+++ Exercise material
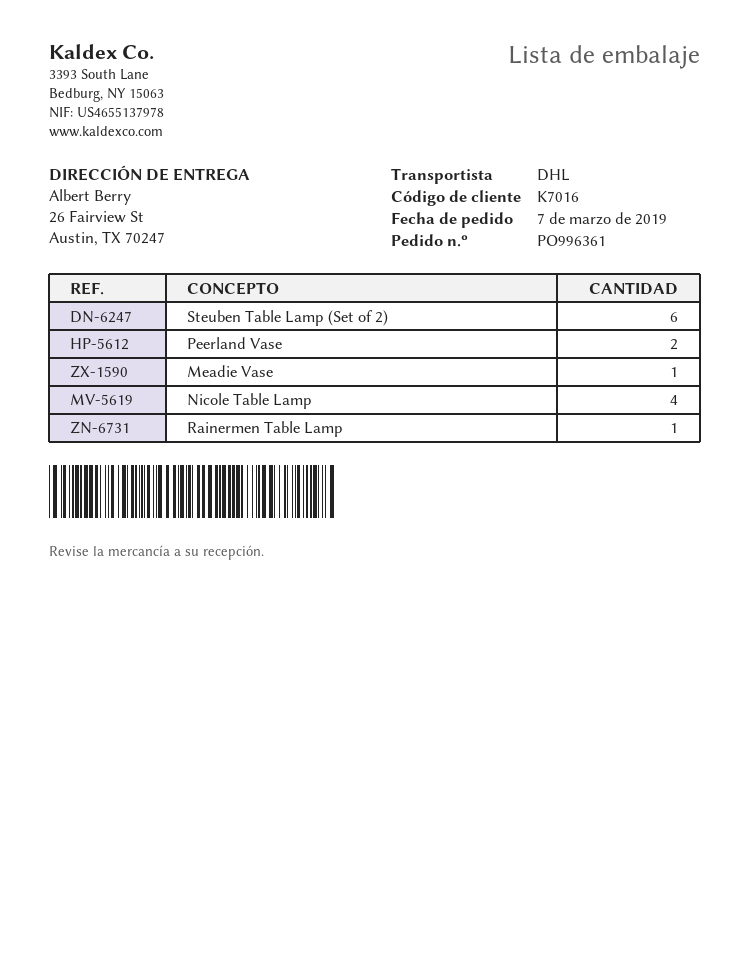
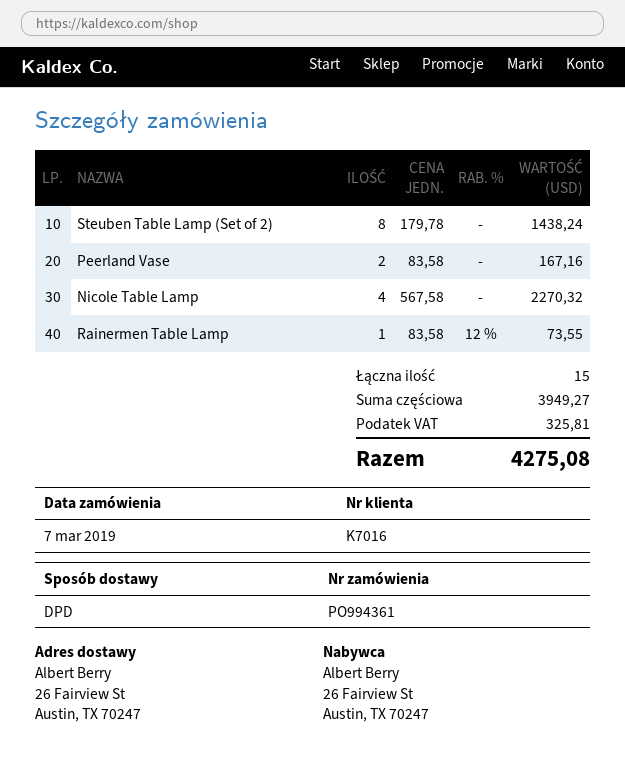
order number: PO996361 -> PO994361
shipping method: DHL -> DPD
Steuben Table Lamp (Set of 2): 6 -> 8
Meadie Vase: 1 -> none

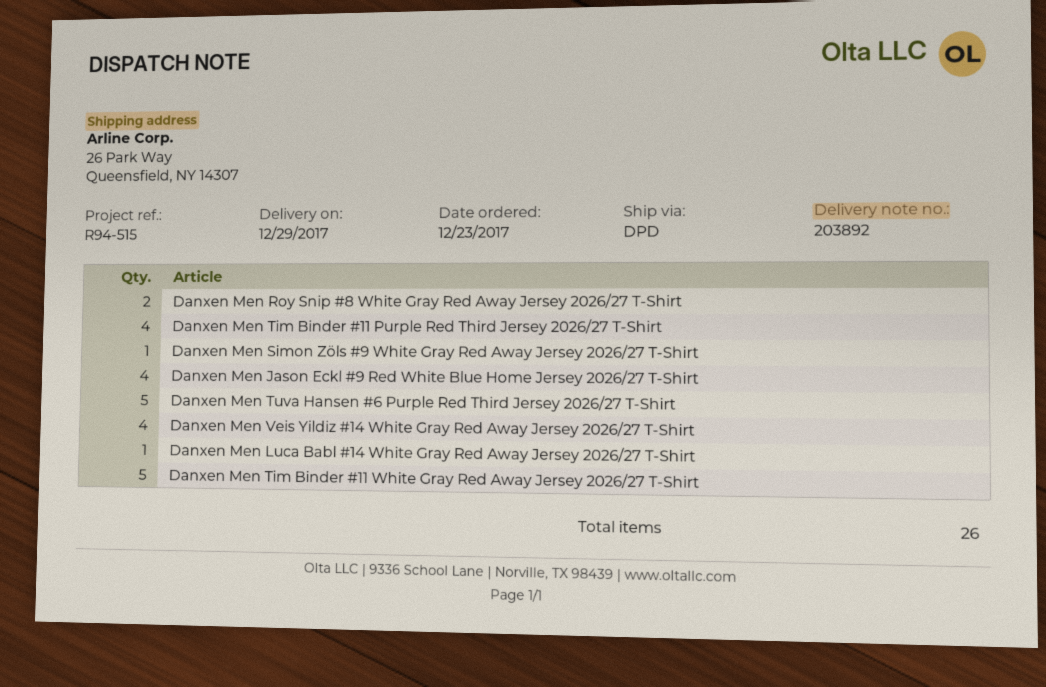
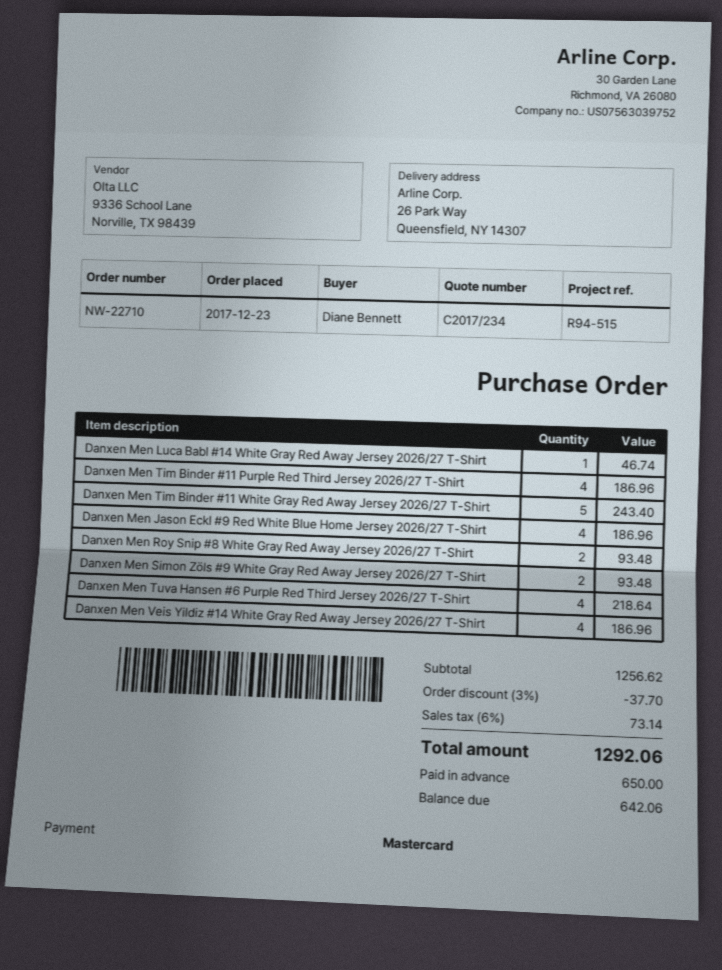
Danxen Men Simon Zöls #9 White Gray Red Away Jersey 2026/27 T-Shirt: 1 -> 2
Danxen Men Tuva Hansen #6 Purple Red Third Jersey 2026/27 T-Shirt: 5 -> 4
++++++
## What is required
Return precisely the lines of the records, starting with the line that holds "Danxen Men Simon" and ending with the last one.

## Exercise response
Danxen Men Simon Zöls #9 White Gray Red Away Jersey 2026/27 T-Shirt: 1 -> 2
Danxen Men Tuva Hansen #6 Purple Red Third Jersey 2026/27 T-Shirt: 5 -> 4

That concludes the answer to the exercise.